## Task prompt
Reading the listing below, count the lines that contain the word "Liberation" and give that count alone.

## Information

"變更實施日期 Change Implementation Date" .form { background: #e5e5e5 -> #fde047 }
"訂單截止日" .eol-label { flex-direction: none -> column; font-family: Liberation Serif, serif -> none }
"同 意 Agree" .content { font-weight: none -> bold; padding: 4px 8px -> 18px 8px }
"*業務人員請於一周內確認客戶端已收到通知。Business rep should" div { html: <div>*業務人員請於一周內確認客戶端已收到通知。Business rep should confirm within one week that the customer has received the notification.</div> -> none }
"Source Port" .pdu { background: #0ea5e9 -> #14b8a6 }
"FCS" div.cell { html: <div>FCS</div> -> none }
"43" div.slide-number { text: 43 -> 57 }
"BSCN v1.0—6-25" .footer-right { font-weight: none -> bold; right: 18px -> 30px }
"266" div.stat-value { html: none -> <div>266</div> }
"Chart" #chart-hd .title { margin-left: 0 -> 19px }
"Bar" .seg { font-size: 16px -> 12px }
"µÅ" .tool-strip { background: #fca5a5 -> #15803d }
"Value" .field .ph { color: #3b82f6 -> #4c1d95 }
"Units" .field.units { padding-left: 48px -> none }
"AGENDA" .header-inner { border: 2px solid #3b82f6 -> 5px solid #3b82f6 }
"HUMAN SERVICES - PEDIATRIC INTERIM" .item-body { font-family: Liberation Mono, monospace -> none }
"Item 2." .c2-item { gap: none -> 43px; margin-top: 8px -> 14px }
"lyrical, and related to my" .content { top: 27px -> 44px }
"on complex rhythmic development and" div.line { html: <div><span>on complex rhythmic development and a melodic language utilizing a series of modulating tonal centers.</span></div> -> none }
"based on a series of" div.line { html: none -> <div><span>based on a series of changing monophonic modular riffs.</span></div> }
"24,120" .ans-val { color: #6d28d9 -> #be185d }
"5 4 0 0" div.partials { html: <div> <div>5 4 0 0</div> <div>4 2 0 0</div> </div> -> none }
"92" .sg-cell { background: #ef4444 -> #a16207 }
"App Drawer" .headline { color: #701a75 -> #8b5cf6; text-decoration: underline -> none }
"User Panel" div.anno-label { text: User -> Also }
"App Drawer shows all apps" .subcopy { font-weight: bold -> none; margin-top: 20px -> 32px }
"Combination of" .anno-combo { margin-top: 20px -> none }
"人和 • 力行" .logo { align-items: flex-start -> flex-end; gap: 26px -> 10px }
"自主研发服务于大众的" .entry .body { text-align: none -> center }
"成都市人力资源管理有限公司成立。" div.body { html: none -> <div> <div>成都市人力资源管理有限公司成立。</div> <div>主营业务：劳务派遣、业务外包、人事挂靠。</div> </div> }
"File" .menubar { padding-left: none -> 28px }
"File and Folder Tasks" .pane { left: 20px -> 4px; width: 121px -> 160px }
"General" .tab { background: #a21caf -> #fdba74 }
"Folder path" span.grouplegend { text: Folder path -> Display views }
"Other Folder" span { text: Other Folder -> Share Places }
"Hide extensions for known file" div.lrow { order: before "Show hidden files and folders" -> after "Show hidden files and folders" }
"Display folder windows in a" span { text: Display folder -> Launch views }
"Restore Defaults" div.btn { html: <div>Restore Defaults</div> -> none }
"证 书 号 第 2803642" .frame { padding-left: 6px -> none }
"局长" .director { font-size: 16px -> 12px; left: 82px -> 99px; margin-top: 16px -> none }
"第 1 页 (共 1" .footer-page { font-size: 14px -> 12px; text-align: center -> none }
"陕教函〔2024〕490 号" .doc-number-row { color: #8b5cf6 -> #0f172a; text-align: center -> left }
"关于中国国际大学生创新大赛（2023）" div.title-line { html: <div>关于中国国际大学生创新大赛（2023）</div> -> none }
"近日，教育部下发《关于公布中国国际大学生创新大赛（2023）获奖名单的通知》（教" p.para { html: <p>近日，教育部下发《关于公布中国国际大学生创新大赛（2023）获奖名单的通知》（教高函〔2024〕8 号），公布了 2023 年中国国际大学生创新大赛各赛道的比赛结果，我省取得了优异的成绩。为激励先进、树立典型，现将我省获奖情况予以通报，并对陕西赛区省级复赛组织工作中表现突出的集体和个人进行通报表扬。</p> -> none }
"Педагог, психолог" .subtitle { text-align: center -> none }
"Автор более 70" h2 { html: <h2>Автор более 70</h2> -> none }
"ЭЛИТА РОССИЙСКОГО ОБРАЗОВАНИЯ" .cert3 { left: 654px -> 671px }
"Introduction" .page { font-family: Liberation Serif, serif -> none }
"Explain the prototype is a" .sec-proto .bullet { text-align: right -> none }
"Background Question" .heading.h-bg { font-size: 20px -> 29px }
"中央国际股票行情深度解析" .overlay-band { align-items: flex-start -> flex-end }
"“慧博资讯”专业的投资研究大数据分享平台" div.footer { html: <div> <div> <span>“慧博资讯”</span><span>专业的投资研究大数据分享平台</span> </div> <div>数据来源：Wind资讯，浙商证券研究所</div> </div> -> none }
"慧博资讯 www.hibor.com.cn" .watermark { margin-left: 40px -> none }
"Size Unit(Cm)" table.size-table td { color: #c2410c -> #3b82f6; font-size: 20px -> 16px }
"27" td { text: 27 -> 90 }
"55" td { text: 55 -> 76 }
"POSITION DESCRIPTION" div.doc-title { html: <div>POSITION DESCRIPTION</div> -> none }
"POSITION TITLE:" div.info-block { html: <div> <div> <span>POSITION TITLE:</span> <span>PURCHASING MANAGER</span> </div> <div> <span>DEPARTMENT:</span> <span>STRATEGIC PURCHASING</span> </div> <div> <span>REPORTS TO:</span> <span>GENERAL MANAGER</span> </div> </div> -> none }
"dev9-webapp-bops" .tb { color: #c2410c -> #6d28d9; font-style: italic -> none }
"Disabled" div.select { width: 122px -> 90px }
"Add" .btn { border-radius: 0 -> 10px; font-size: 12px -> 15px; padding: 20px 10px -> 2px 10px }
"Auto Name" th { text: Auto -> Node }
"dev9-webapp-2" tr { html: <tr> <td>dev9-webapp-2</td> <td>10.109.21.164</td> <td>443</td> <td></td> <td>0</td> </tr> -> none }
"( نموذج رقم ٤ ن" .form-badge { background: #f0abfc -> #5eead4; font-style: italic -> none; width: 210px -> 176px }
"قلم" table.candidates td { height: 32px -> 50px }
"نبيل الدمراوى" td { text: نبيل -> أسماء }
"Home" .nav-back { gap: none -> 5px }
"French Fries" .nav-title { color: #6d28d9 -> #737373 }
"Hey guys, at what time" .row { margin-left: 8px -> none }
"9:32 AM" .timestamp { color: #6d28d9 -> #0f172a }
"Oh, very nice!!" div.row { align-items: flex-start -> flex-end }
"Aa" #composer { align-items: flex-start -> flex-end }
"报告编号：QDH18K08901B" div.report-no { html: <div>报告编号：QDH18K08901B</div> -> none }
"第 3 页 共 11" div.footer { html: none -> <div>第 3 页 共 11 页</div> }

## Response to this exercise
3